Intended Use Environments
Unlike earlier editions that referenced device categories such as life support, the fourth edition defines a set of intended use environments via the collateral standard IEC 60601-1-2. These are:
- Professional healthcare facilities: all locations where healthcare professionals operate, such as hospitals, intensive care units, general practitioner surgeries, and dental clinics.
- Home healthcare: all places where a patient lives, as defined in IEC 60601-1-11, in which devices are operated by non-professional users and where power supply stability may need to be considered.
- Special environments: locations such as industrial sites where high levels of electromagnetic interference may occur, and sites using high-power medical equipment such as radiation therapy facilities.
EMC Testing and Risk Analysis
Concerns about electromagnetic compatibility in modern medical devices were a major reason for migrating from IEC 60601-1 third edition to fourth edition, requiring more extensive compatibility testing. OEMs must submit risk analysis documentation prior to testing and consider all reasonably foreseeable EMC disturbances. Immunity test procedures and threshold levels have been modified substantially in some cases. The main modifications to immunity test levels between IEC 60601-1 third and fourth editions are illustrated below.

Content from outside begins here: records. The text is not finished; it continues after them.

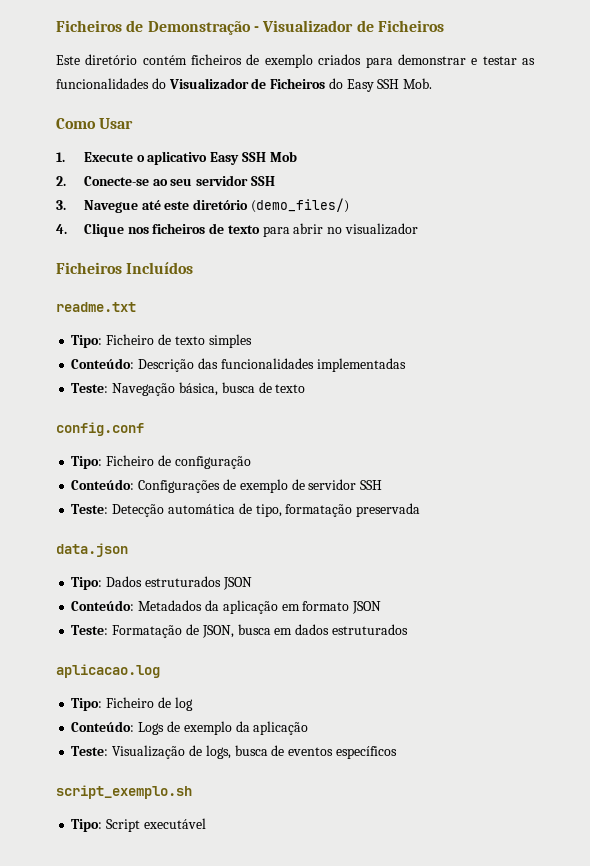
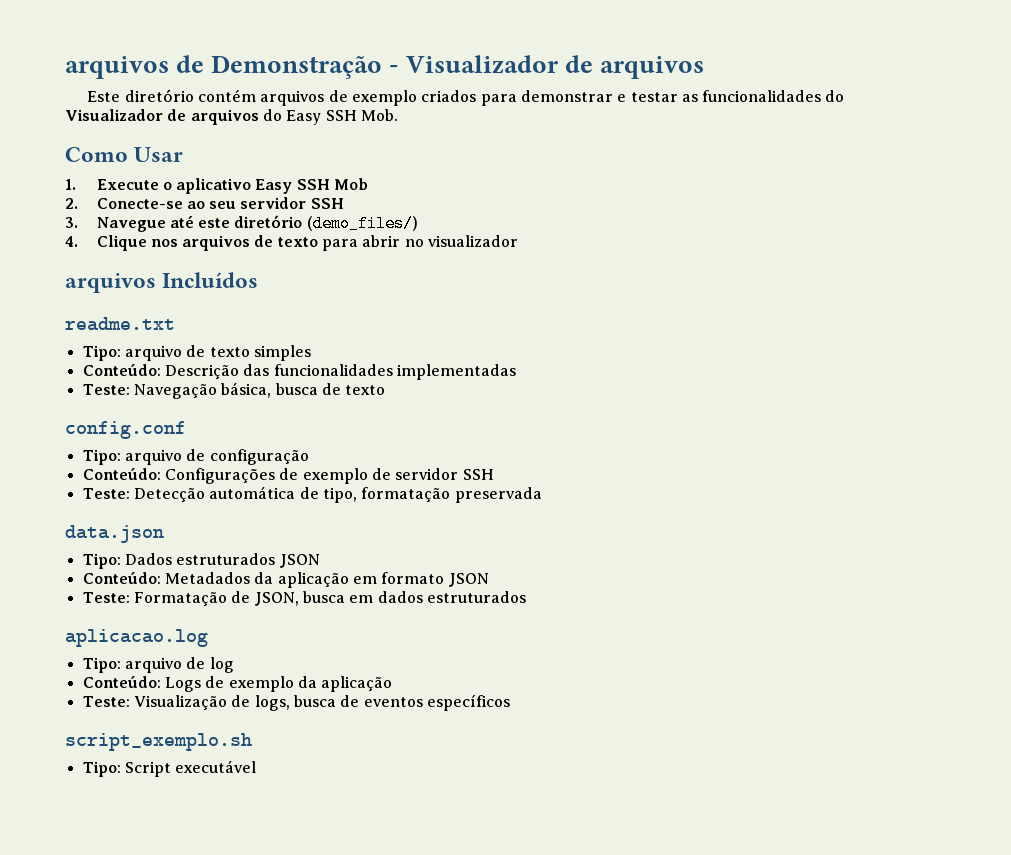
- Ficheiros de Demonstração - Visualizador de Ficheiros
+ arquivos de Demonstração - Visualizador de arquivos
- Este diretório contém ficheiros de exemplo criados para demonstrar e testar as funcionalidades do Visualizador de Ficheiros do Easy SSH Mob.
+ Este diretório contém arquivos de exemplo criados para demonstrar e testar as funcionalidades do Visualizador de arquivos do Easy SSH Mob.
- 4. Clique nos ficheiros de texto para abrir no visualizador
+ 4. Clique nos arquivos de texto para abrir no visualizador
- Ficheiros Incluídos
+ arquivos Incluídos
- Tipo: Ficheiro de texto simples
+ Tipo: arquivo de texto simples
- Tipo: Ficheiro de configuração
+ Tipo: arquivo de configuração
- Tipo: Ficheiro de log
+ Tipo: arquivo de log

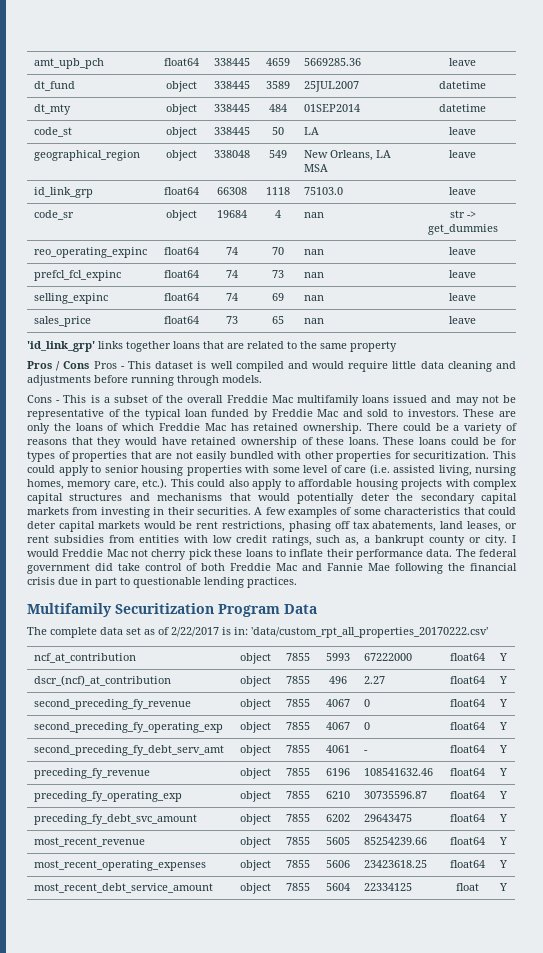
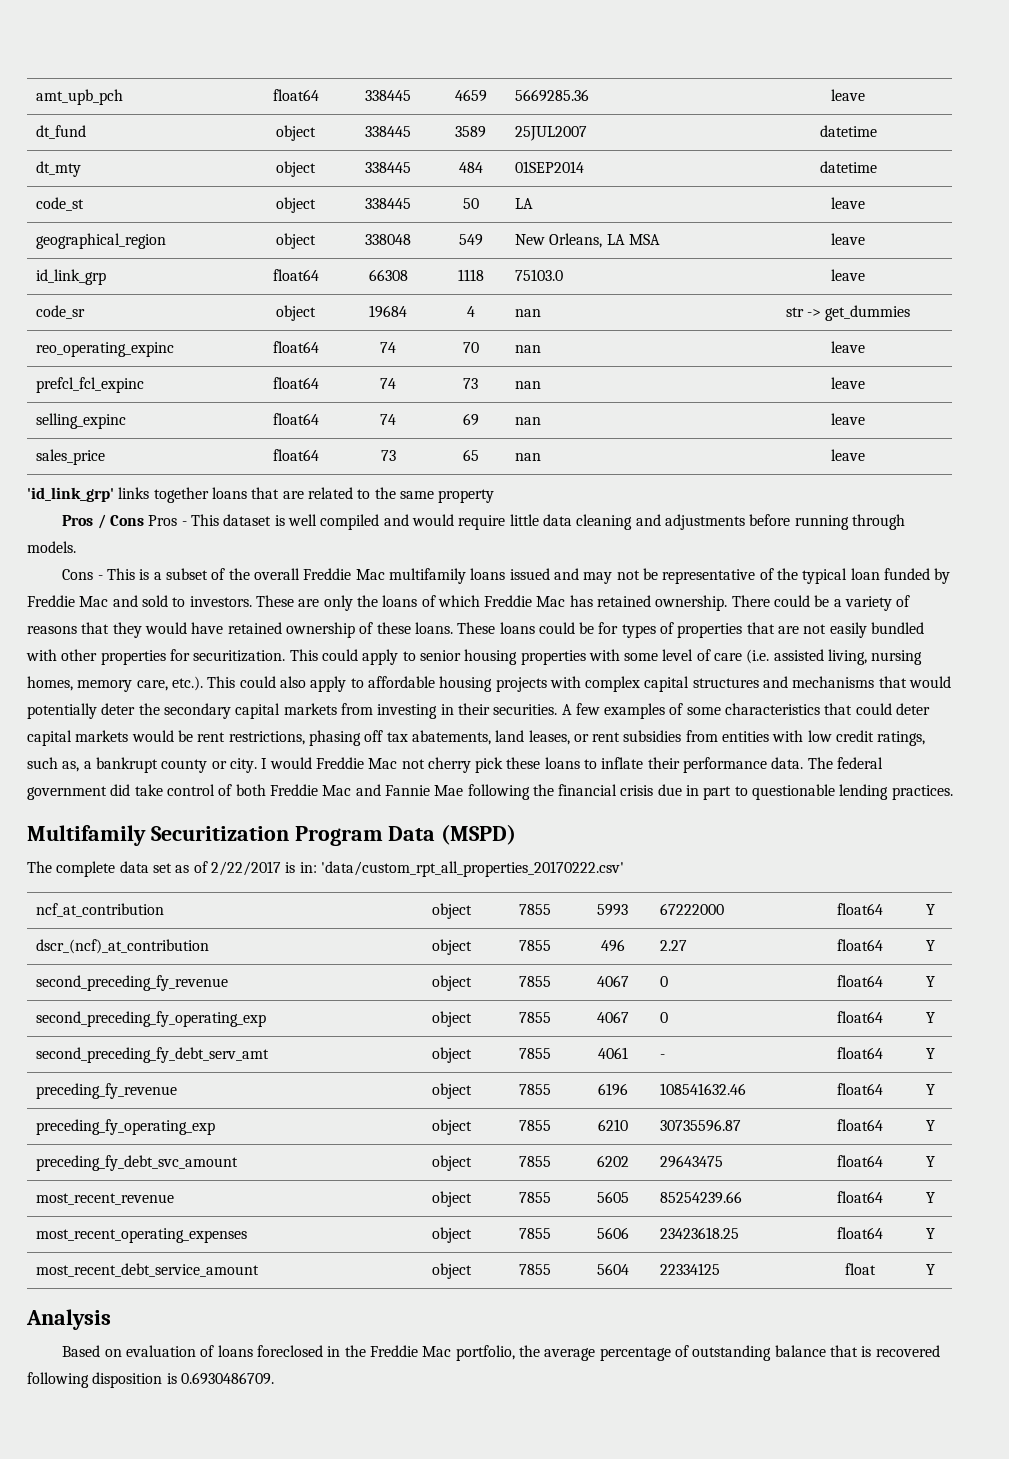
- Multifamily Securitization Program Data
+ Multifamily Securitization Program Data (MSPD)
+ Analysis
+ Based on evaluation of loans foreclosed in the Freddie Mac portfolio, the average percentage of outstanding balance that is recovered following disposition is 0.6930486709.

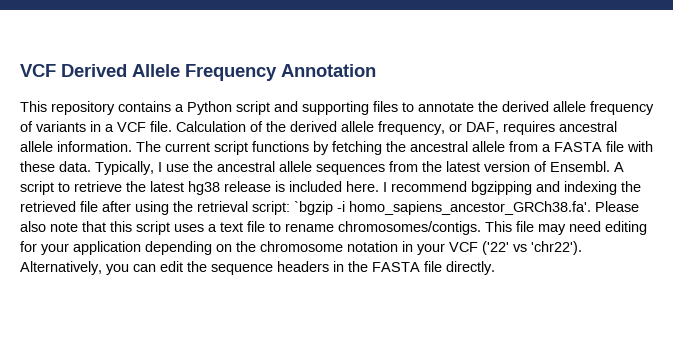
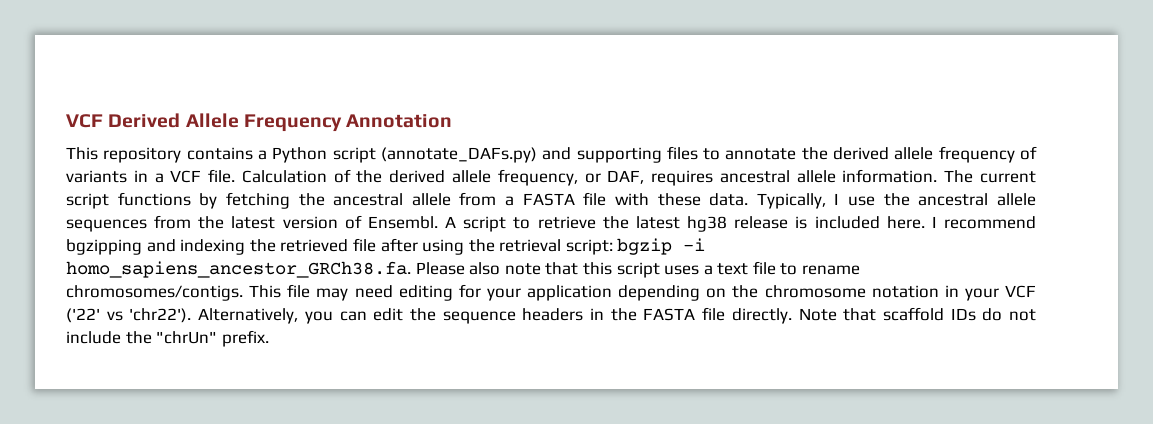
- This repository contains a Python script and supporting files to annotate the derived allele frequency of variants in a VCF file.
+ This repository contains a Python script (annotate_DAFs.py) and supporting files to annotate the derived allele frequency of variants in a VCF file.
- I recommend bgzipping and indexing the retrieved file after using the retrieval script: `bgzip -i homo_sapiens_ancestor_GRCh38.fa'. Please also note that this script uses a text file to rename chromosomes/contigs.
+ I recommend bgzipping and indexing the retrieved file after using the retrieval script: bgzip -i homo_sapiens_ancestor_GRCh38.fa. Please also note that this script uses a text file to rename chromosomes/contigs.
+ Note that scaffold IDs do not include the "chrUn" prefix.

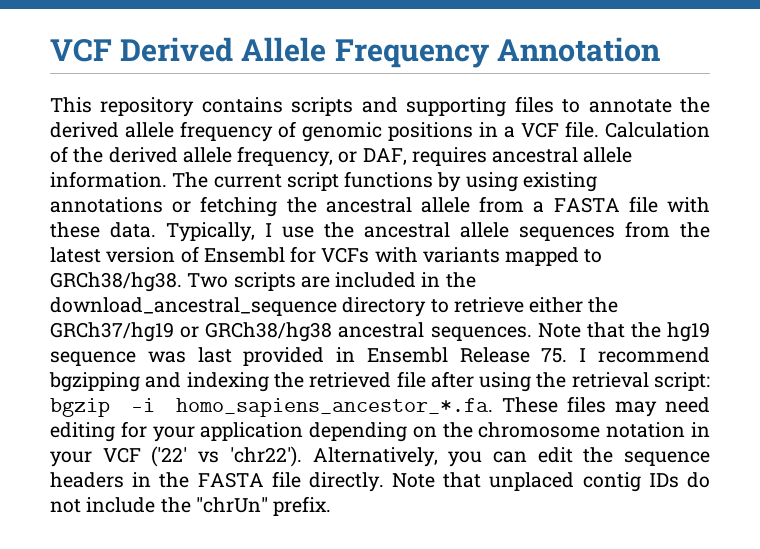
- This repository contains a Python script (annotate_DAFs.py) and supporting files to annotate the derived allele frequency of variants in a VCF file.
+ This repository contains scripts and supporting files to annotate the derived allele frequency of genomic positions in a VCF file.
- The current script functions by fetching the ancestral allele from a FASTA file with these data.
+ The current script functions by using existing annotations or fetching the ancestral allele from a FASTA file with these data.
- Typically, I use the ancestral allele sequences from the latest version of Ensembl. A script to retrieve the latest hg38 release is included here. I recommend bgzipping and indexing the retrieved file after using the retrieval script: bgzip -i homo_sapiens_ancestor_GRCh38.fa. Please also note that this script uses a text file to rename chromosomes/contigs. This file may need editing for your application depending on the chromosome notation in your VCF ('22' vs 'chr22').
+ Typically, I use the ancestral allele sequences from the latest version of Ensembl for VCFs with variants mapped to GRCh38/hg38. Two scripts are included in the download_ancestral_sequence directory to retrieve either the GRCh37/hg19 or GRCh38/hg38 ancestral sequences. Note that the hg19 sequence was last provided in Ensembl Release 75. I recommend bgzipping and indexing the retrieved file after using the retrieval script: bgzip -i homo_sapiens_ancestor_*.fa. These files may need editing for your application depending on the chromosome notation in your VCF ('22' vs 'chr22').
- Note that scaffold IDs do not include the "chrUn" prefix.
+ Note that unplaced contig IDs do not include the "chrUn" prefix.

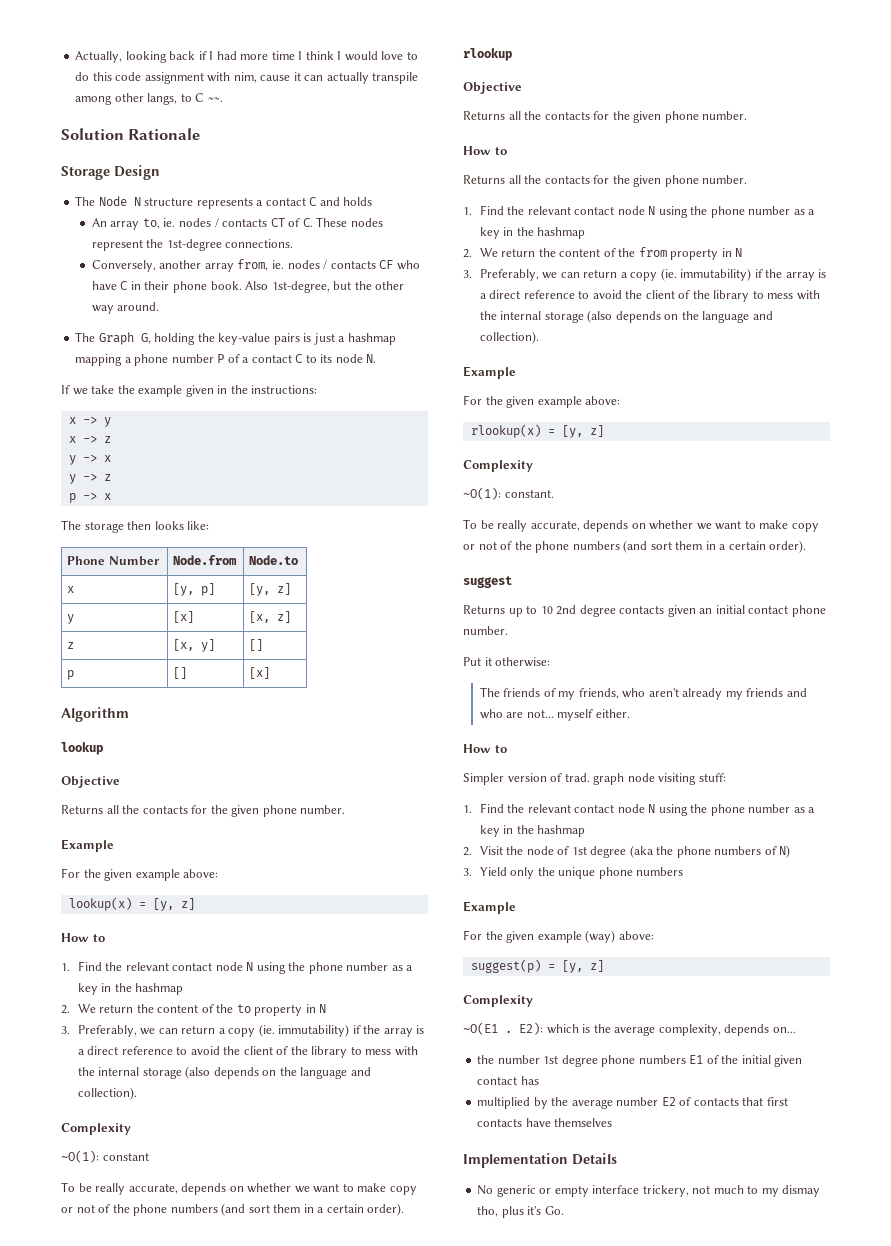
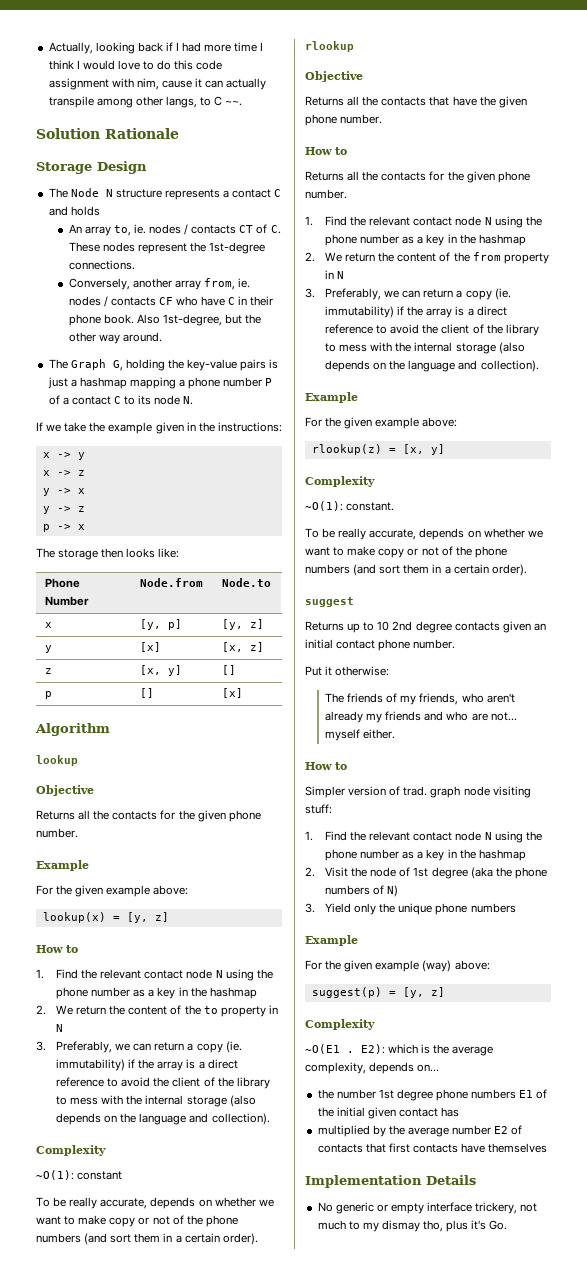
  rlookup
  Objective
- Returns all the contacts for the given phone number.
+ Returns all the contacts that have the given phone number.
- rlookup(x) = [y, z]
+ rlookup(z) = [x, y]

Power Supplies and Safety Requirements
Power supplies are not medical devices by themselves and therefore do not directly comply with IEC 60601-1. However, power supplies are part of medical system designs, so unless batteries are used, supplies must provide adequate isolation to prevent hazardous currents or voltages from reaching patients or operators. Many MOOP and MOPP classifications in the third edition specify requirements for isolation, creepage, and insulation. These requirements are summarized below.
Figure 1: Summary of protection measures in IEC 60601-1 third edition.
For example, power supplies for medical equipment that come into contact with the patient, such as blood pressure monitors or ultrasound devices, must meet the third edition requirement of 2 MOOP and 1 MOPP. For devices such as defibrillators and dialysis machines, IEC 60601-1 certified power supplies are mandatory. Such equipment must provide additional isolation between the supply and any patient-contacting parts; this can be achieved with isolation transformers or DC/DC converters, but must meet the 2 MOPP guidance for 8 mm creepage and double insulation.
Determining the exact MOOP/MOPP requirements can be challenging, but making informed decisions early in development can avoid costly changes later. Although implementing 1 MOPP may be less expensive than 2 MOPP, selecting the higher classification can be prudent for safety and regulatory robustness.
Implications of EMC Updates for Power Systems
The immunity updates introduced in the fourth edition also affect how medical power systems must be implemented. To avoid IEC 60601-1 compatibility failures, designers should specify power supplies that meet the applicable safety and EMC requirements of the relevant IEC 60601-1 editions. Only then will the power supply offer acceptable isolation, leakage, and EMC characteristics.
Conclusion
Keeping up with evolving regulatory requirements is a significant challenge for OEM engineering teams. The fourth edition of IEC 60601 strengthens risk analysis, expands EMC expectations for a broader set of environments including home use, and tightens requirements that affect power supply design and isolation. Early consideration of these revisions during device development helps reduce risk and avoids costly redesigns later in the certification process.